Pada Senin (04/05/2026), tim Penyuluh Hukum Kanwil Kemenkum Jabar menyelenggarakan kegiatan Penguatan Pelatihan Layanan Posbankum (Virtual Clinic) bagi Anggota Paralegal Kabupaten Purwakarta yang dilaksanakan secara daring melalui platform Zoom Meeting.
Langkah strategis ini diambil sebagai bentuk respons cepat terhadap kebutuhan masyarakat akan pendampingan hukum yang profesional dan mudah diakses di wilayah pedesaan.
Kegiatan ini merupakan tindak lanjut langsung dari arahan Kepala Kantor Wilayah Kemenkum Jawa Barat, Asep Sutandar, yang menekankan pentingnya peran paralegal sebagai garda terdepan dalam memberikan bantuan hukum.
Dukungan penuh dari Kakanwil Asep Sutandar diwujudkan melalui mandat kepada Kepala Divisi Peraturan Perundang-undangan dan Pembinaan Hukum (P3H), Ferry Gunawan Christy, untuk memastikan setiap paralegal di Kabupaten Purwakarta memiliki standar kompetensi yang mumpuni.

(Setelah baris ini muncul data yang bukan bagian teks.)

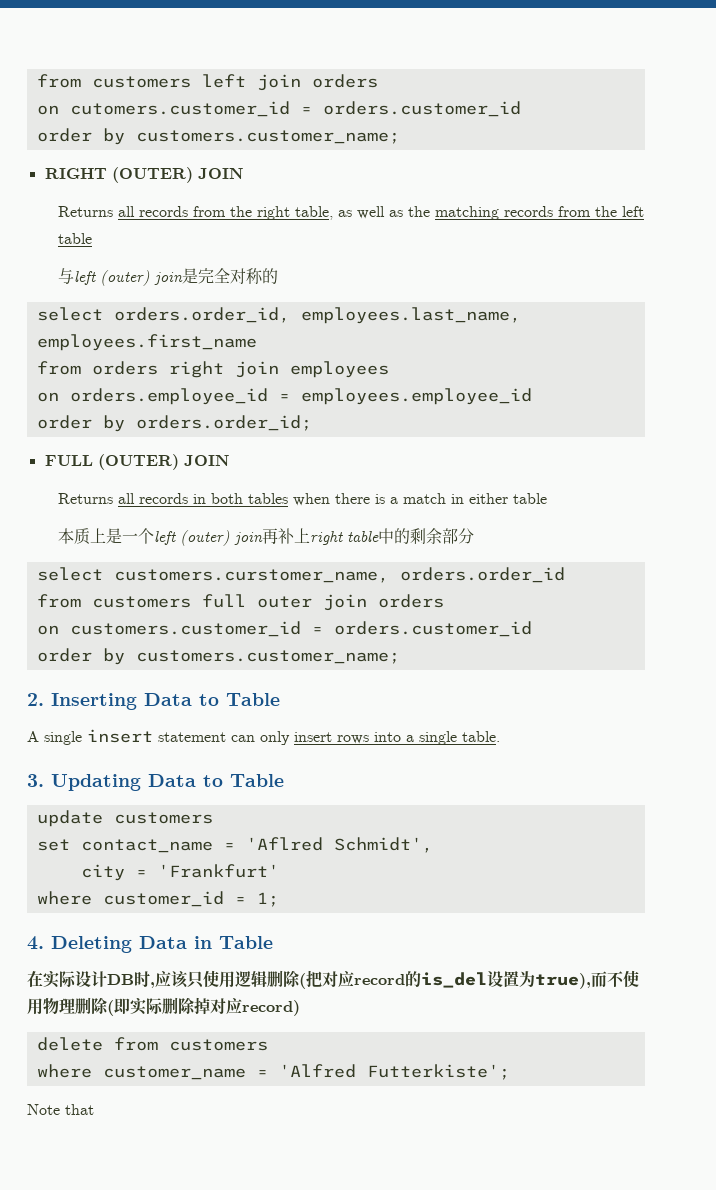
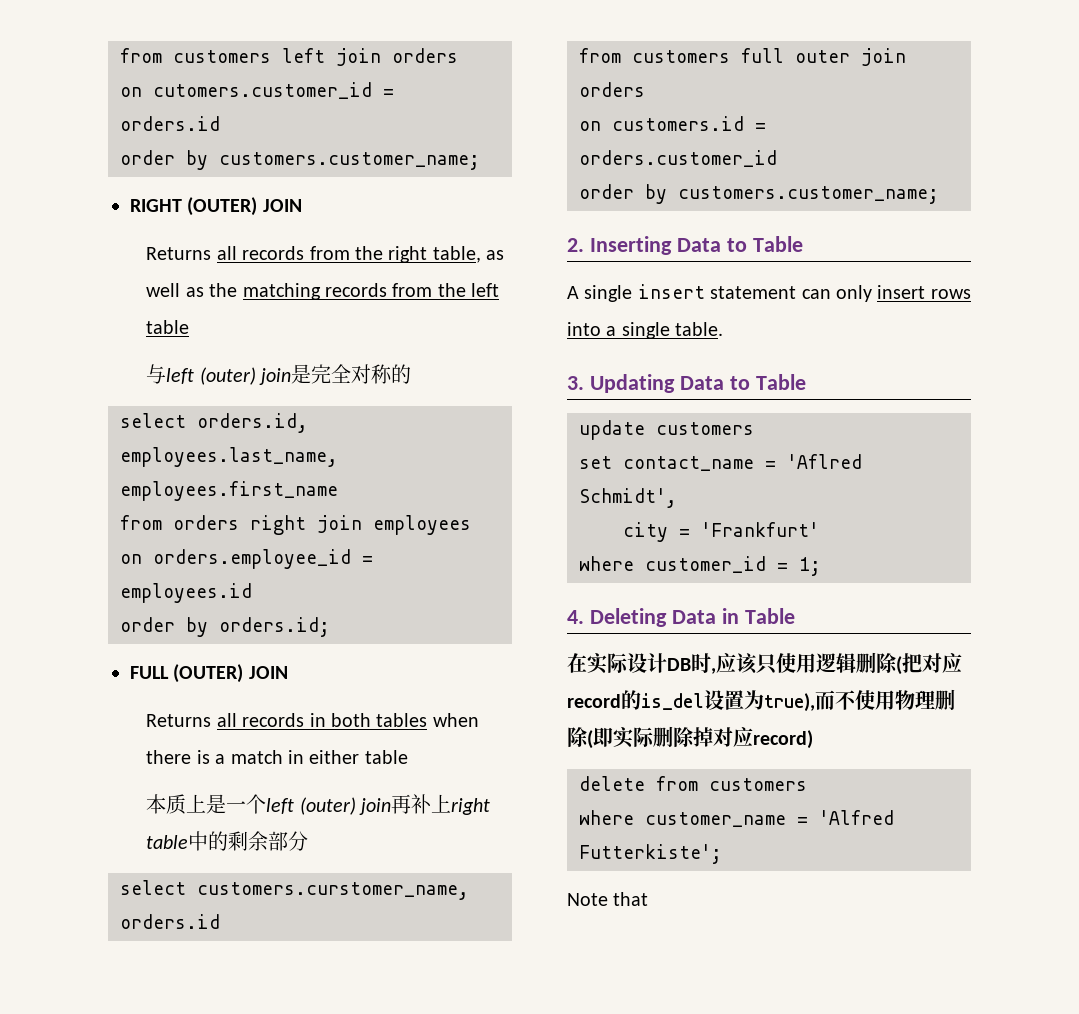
[322,101,521,117] orders.customer_id -> [120,116,220,131] orders.id
[113,307,290,323] orders.order_id, -> [197,413,308,433] orders.id,
[300,388,532,405] [36,415,312,432] employees.employee_id // order by orders.order_id; -> [120,583,252,603] [120,617,330,637] employees.id // order by orders.id;
[399,567,565,583] orders.order_id -> [120,914,220,929] orders.id
[69,621,301,637] customers.customer_id -> [612,116,744,131] customers.id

Sebanyak 45 peserta paralegal dari berbagai desa dan kelurahan di Purwakarta mengikuti pelatihan ini guna meningkatkan pemahaman teknis mengenai tata cara pelayanan dan mekanisme pelaporan yang terintegrasi.
Dalam sambutan pembukaannya, Kepala Divisi P3H, Ferry Gunawan Christy, menjelaskan bahwa kegiatan ini memiliki urgensi yang sangat krusial dalam mendukung keberlangsungan layanan Posbankum yang aktif dan terukur.
Beliau menegaskan bahwa pelaporan layanan yang tertib bukan sekadar kewajiban administratif, melainkan indikator utama dalam memonitor efektivitas bantuan hukum yang diterima oleh masyarakat.
Keberadaan sistem pelaporan melalui Badan Pembinaan Hukum Nasional (BPHN) diharapkan dapat menjadi instrumen untuk mendata sejauh mana masyarakat telah mendapatkan hak-hak hukum mereka secara adil.
Sesi pelatihan semakin mendalam saat para JF Penyuluh Hukum memberikan pemaparan materi teknis mengenai manajemen layanan Posbankum.
Tidak hanya teori, para peserta juga diarahkan ke dalam sistem breakout room untuk mendapatkan pendampingan praktis satu per satu.
Dalam sesi ini, paralegal dipandu langkah demi langkah dalam mengisi data layanan dan menggunakan sistem pelaporan BPHN secara mandiri.
Melalui kolaborasi yang kuat antara Kanwil Kemenkum Jabar dan para paralegal, diharapkan Posbankum Desa di Purwakarta menjadi lebih responsif, akuntabel, dan mampu menjangkau kelompok masyarakat yang paling membutuhkan akses keadilan di wilayah Jawa Barat.